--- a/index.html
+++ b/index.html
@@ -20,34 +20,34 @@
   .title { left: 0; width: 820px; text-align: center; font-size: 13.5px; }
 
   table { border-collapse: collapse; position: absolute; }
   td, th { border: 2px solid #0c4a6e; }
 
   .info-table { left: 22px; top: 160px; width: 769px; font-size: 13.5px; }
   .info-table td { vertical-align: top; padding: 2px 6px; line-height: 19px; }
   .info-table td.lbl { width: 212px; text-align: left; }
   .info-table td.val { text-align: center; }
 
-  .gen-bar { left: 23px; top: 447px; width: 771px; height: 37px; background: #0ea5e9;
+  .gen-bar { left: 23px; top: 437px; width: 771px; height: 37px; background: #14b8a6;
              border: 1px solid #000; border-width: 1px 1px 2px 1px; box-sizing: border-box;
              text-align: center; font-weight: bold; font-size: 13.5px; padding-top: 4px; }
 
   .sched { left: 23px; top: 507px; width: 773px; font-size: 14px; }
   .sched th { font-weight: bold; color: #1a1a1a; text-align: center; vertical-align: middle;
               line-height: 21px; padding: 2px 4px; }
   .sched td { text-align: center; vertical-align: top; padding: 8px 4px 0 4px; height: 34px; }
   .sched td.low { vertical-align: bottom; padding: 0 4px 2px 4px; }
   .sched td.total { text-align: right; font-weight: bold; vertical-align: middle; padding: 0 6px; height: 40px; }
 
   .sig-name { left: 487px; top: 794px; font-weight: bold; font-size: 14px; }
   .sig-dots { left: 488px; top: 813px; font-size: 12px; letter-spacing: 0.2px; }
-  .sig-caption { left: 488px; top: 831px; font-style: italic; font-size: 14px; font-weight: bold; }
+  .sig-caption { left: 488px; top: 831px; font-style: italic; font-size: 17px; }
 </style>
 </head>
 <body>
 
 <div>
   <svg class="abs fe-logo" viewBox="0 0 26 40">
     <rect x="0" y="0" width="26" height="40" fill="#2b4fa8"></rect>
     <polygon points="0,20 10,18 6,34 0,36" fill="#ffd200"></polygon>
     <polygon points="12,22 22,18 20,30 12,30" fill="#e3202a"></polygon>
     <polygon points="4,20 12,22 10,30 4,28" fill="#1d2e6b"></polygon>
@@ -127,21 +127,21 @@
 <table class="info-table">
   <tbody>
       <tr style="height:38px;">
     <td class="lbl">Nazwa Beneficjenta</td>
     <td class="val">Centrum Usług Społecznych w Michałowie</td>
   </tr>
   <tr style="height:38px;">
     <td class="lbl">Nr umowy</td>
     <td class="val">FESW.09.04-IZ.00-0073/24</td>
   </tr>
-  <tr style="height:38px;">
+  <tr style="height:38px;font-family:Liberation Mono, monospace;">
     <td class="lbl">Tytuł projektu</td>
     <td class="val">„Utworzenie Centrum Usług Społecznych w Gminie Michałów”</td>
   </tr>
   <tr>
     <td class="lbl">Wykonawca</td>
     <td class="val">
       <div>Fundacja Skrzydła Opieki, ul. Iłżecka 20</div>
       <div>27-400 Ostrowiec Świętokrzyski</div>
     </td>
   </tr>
══════════════════════════════
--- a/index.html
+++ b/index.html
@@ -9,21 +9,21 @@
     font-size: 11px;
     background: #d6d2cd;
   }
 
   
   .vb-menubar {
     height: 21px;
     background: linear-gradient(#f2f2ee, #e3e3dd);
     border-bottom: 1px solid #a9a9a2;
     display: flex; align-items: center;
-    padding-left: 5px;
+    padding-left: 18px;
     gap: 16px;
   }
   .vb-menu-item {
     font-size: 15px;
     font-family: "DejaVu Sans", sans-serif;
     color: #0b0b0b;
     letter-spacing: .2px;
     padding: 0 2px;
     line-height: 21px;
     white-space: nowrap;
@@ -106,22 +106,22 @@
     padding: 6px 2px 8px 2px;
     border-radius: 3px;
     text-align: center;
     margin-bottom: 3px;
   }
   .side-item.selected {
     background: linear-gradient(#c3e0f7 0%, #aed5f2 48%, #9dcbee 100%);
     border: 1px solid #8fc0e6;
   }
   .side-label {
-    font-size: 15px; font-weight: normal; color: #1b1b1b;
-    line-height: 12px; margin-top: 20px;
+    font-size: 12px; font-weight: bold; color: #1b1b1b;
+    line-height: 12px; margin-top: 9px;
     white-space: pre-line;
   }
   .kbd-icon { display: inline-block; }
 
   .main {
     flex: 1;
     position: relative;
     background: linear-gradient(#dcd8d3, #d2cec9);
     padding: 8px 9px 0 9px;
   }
══════════════════════════════
[EXERCISE DESCRIPTION]:
Every line holding the string "info" should be copied here, so please find those lines in the data.

[FINAL ANSWER]:
   .info-table { left: 22px; top: 160px; width: 769px; font-size: 13.5px; }
   .info-table td { vertical-align: top; padding: 2px 6px; line-height: 19px; }
   .info-table td.lbl { width: 212px; text-align: left; }
   .info-table td.val { text-align: center; }
 <table class="info-table">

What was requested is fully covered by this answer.